Ирина неопределённо пожала плечами.
— Понимаешь, — развивал свою мысль воодушевившийся Иван, — вот вся эта тяга к золоту, к тряпкам, к побрякушкам она, как бы тебе это поточнее сказать, вот вроде закона всемирного тяготения, к земле прижимает. И для того, чтобы взлететь, необходимо преодолеть этот закон. Согласна?
— Согласна, согласна, — ответила Ирина. Но по её голосу Иван догадался, что это сказано только для того, чтобы не молчать, а на самом деле мысли Ирины заняты чем-то другим.
— Да ты не слушаешь меня. О чём ты думаешь?
— Не скажу, — негромко прошептала Ирина, отрицательно качнув головой.
— Нет скажи! — оскорблённо настаивал Иван. — Иначе я обижусь.
— Я стесняюсь.
— Кого? — искренне удивился Иван. — Меня?
— Ну хорошо, — поколебавшись, согласилась Ирина. — Только ты не гляди на меня.

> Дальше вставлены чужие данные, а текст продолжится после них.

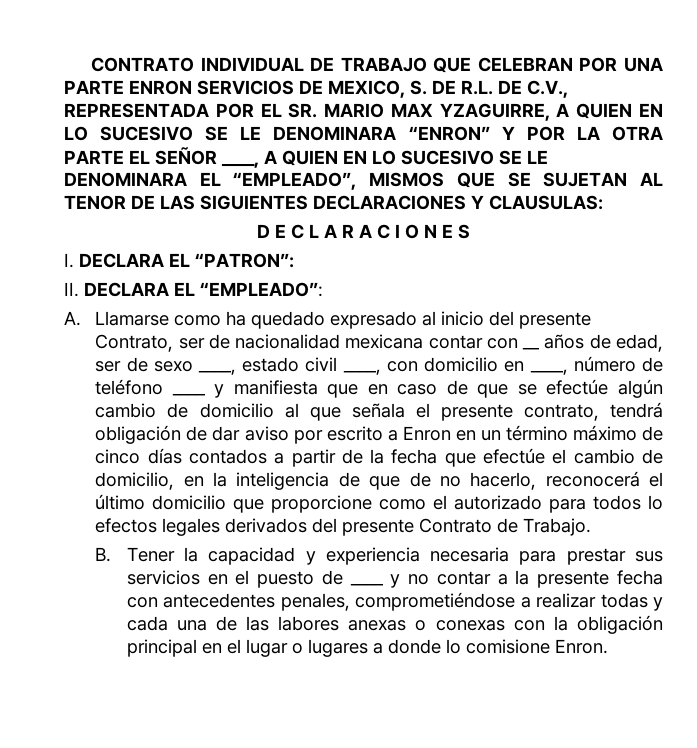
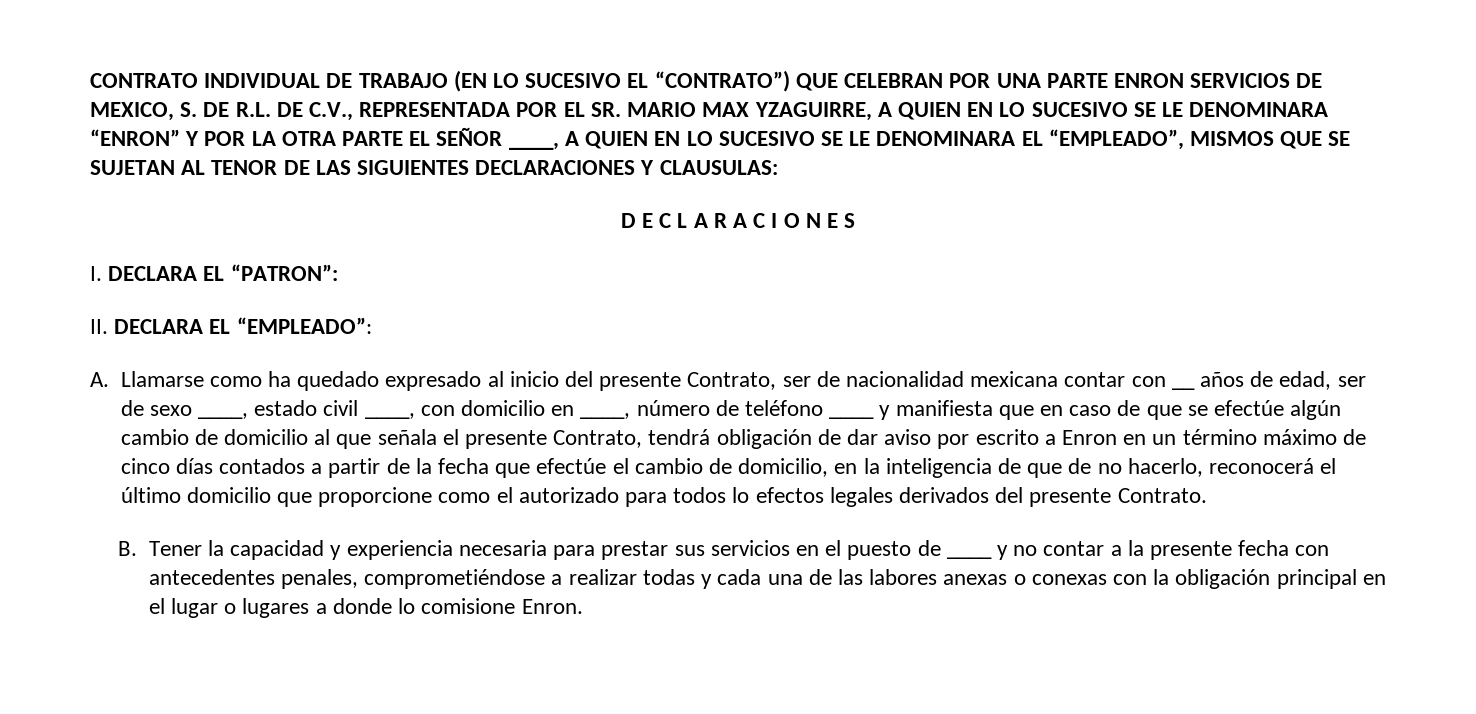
- CONTRATO INDIVIDUAL DE TRABAJO QUE CELEBRAN POR UNA PARTE ENRON SERVICIOS DE MEXICO, S. DE R.L. DE C.V., REPRESENTADA POR EL SR. MARIO MAX YZAGUIRRE, A QUIEN EN LO SUCESIVO SE LE DENOMINARA “ENRON” Y POR LA OTRA PARTE EL SEÑOR ____, A QUIEN EN LO SUCESIVO SE LE DENOMINARA EL “EMPLEADO”, MISMOS QUE SE SUJETAN AL TENOR DE LAS SIGUIENTES DECLARACIONES Y CLAUSULAS:
+ CONTRATO INDIVIDUAL DE TRABAJO (EN LO SUCESIVO EL “CONTRATO”) QUE CELEBRAN POR UNA PARTE ENRON SERVICIOS DE MEXICO, S. DE R.L. DE C.V., REPRESENTADA POR EL SR. MARIO MAX YZAGUIRRE, A QUIEN EN LO SUCESIVO SE LE DENOMINARA “ENRON” Y POR LA OTRA PARTE EL SEÑOR ____, A QUIEN EN LO SUCESIVO SE LE DENOMINARA EL “EMPLEADO”, MISMOS QUE SE SUJETAN AL TENOR DE LAS SIGUIENTES DECLARACIONES Y CLAUSULAS:
- A. Llamarse como ha quedado expresado al inicio del presente Contrato, ser de nacionalidad mexicana contar con __ años de edad, ser de sexo ____, estado civil ____, con domicilio en ____, número de teléfono ____ y manifiesta que en caso de que se efectúe algún cambio de domicilio al que señala el presente contrato, tendrá obligación de dar aviso por escrito a Enron en un término máximo de cinco días contados a partir de la fecha que efectúe el cambio de domicilio, en la inteligencia de que de no hacerlo, reconocerá el último domicilio que proporcione como el autorizado para todos lo efectos legales derivados del presente Contrato de Trabajo.
+ A. Llamarse como ha quedado expresado al inicio del presente Contrato, ser de nacionalidad mexicana contar con __ años de edad, ser de sexo ____, estado civil ____, con domicilio en ____, número de teléfono ____ y manifiesta que en caso de que se efectúe algún cambio de domicilio al que señala el presente Contrato, tendrá obligación de dar aviso por escrito a Enron en un término máximo de cinco días contados a partir de la fecha que efectúe el cambio de domicilio, en la inteligencia de que de no hacerlo, reconocerá el último domicilio que proporcione como el autorizado para todos lo efectos legales derivados del presente Contrato.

Она отвернулась от Ивана, спрятала лицо в воротник пальто и тихо проговорила:
— Просто я представила себе… как лет через пять… или восемь… мы едем с тобой на автомобиле. Ты за рулём… я рядом… а сзади — две или три мордашки…
— Ира!..
Иван даже задохнулся от нахлынувшего внезапно на него всепоглощающего ощущения счастья. Он повернул её лицом к себе и утонул в широко раскрытых навстречу ему серых глазах. А потом прижался своими губами к вздрагивающим тёплым губам Ирины.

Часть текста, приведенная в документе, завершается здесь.